Department of Intensive Care and Hyperbaric Medicine, The Alfred Hospital, Melbourne, Victoria, Australia.
Australian and New Zealand Intensive Care Research Centre, School of Public Health and Preventive Medicine, Monash University, The Alfred Centre, Melbourne, Victoria, Australia.
JPEN J Parenter Enteral Nutr. 2018 May;42(4):748-757. doi: 10.1177/0148607117721917. Epub 2017 Dec 12.
Propofol sedation is common in critically ill patients, providing energy of 1.1 kcal/mL when administered as a 1% solution. We aimed to determine the proportion of energy administered as propofol on days 1-5 in the intensive care unit (ICU) and any association with outcomes.
Retrospective observational study in a quaternary ICU from January-December 2012. Inclusion criteria were length of stay (LOS) ≥5 days, age ≥18 years, and provision of mechanical ventilation (MV) for ≥5 days. Outcome measures included proportion of total daily energy provided as propofol, overall energy balance, hospital mortality, duration of MV, and ICU LOS.

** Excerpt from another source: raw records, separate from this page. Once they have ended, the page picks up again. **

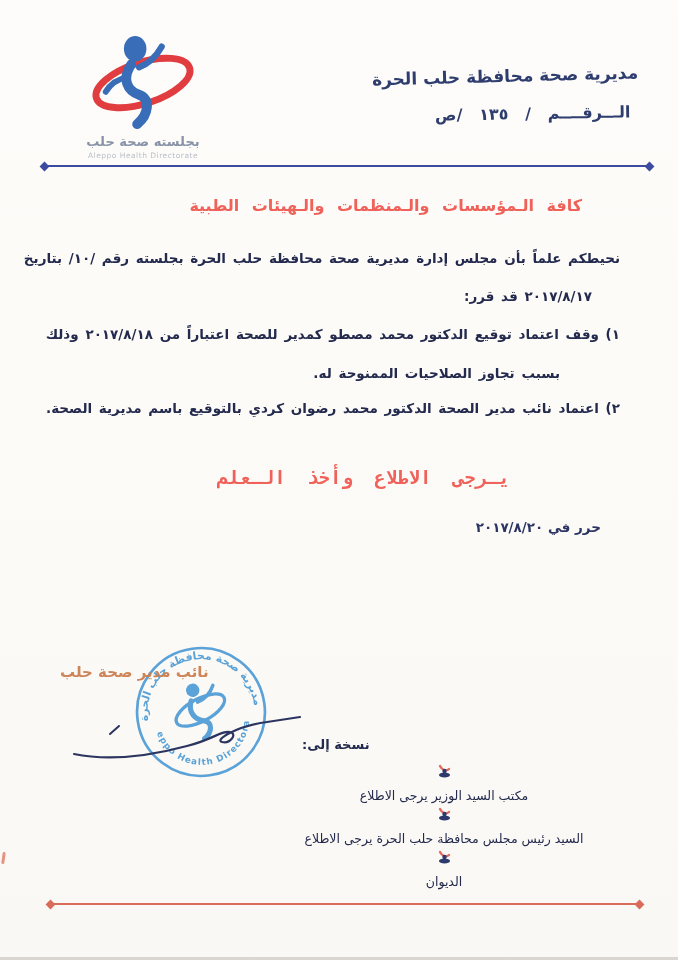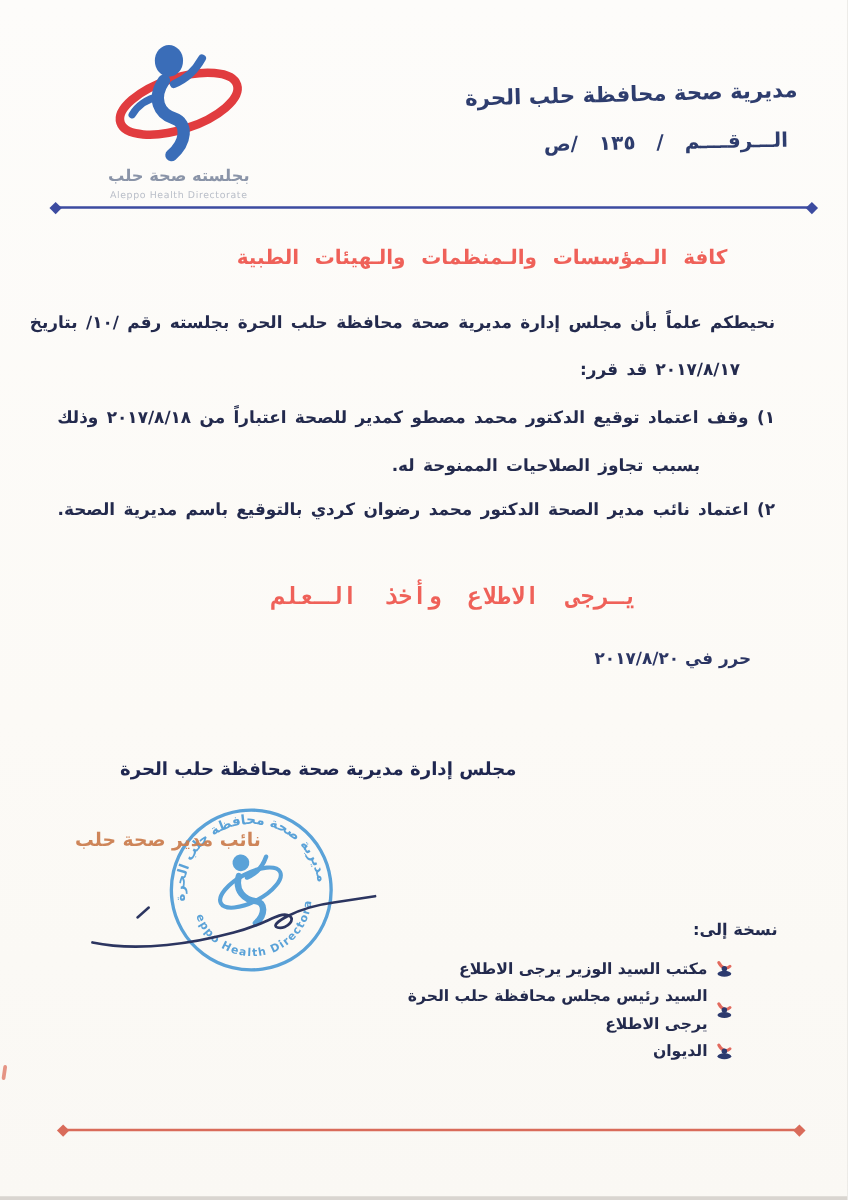"مجلس إدارة مديرية صحة محافظة" div.abs { html: <div>مجلس إدارة مديرية صحة محافظة حلب الحرة</div> -> none }
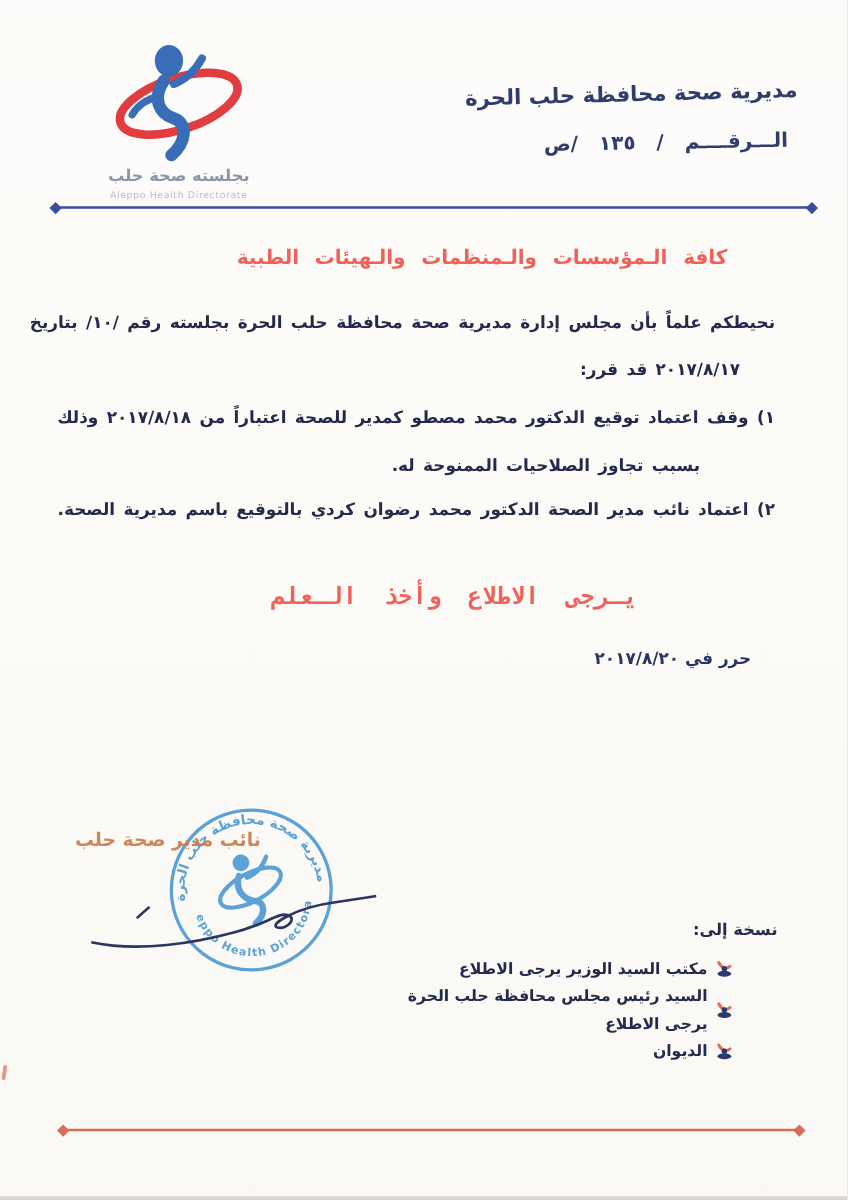"نسخة إلى:" .cc { text-align: right -> left }
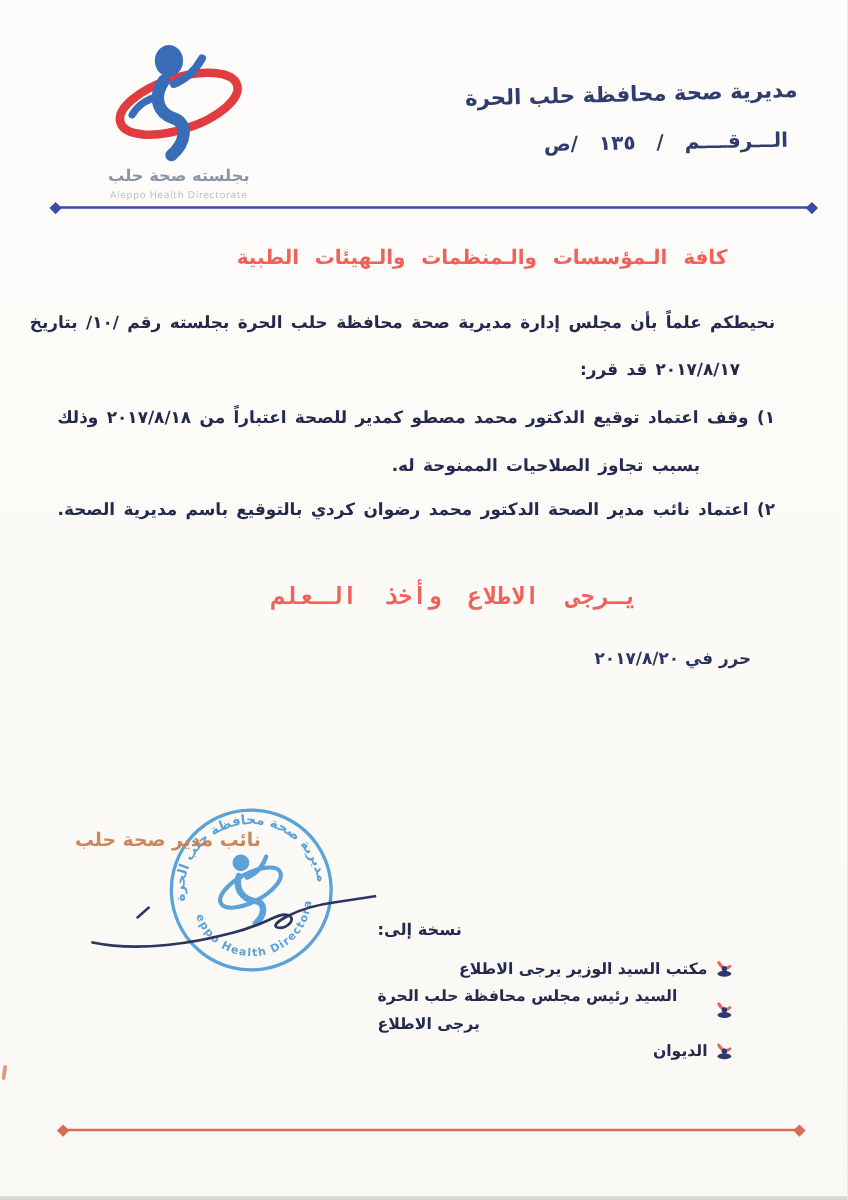"مكتب السيد الوزير يرجى الاطلاع" .cc li { flex-direction: none -> column; font-weight: bold -> normal }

Data from 370 patients were analyzed, 87.8% (n = 325) of whom received propofol during days 1-5 in ICU. A median [interquartile range (IQR)] of 119 [50-730] kcal was provided as propofol per patient-day. Proportion of energy provided by propofol as a percentage of total energy delivered was 55.4%, 15.4%, 9.3%, 7.9%, and 9.9% days 1-5, respectively. Patients administered propofol received a greater proportion of their total daily energy prescription compared with those who were not (P < .01). Proportion of energy provided as propofol was not significantly different based on hospital mortality (P = .62), duration of MV (P = .50), or ICU LOS (P = .15).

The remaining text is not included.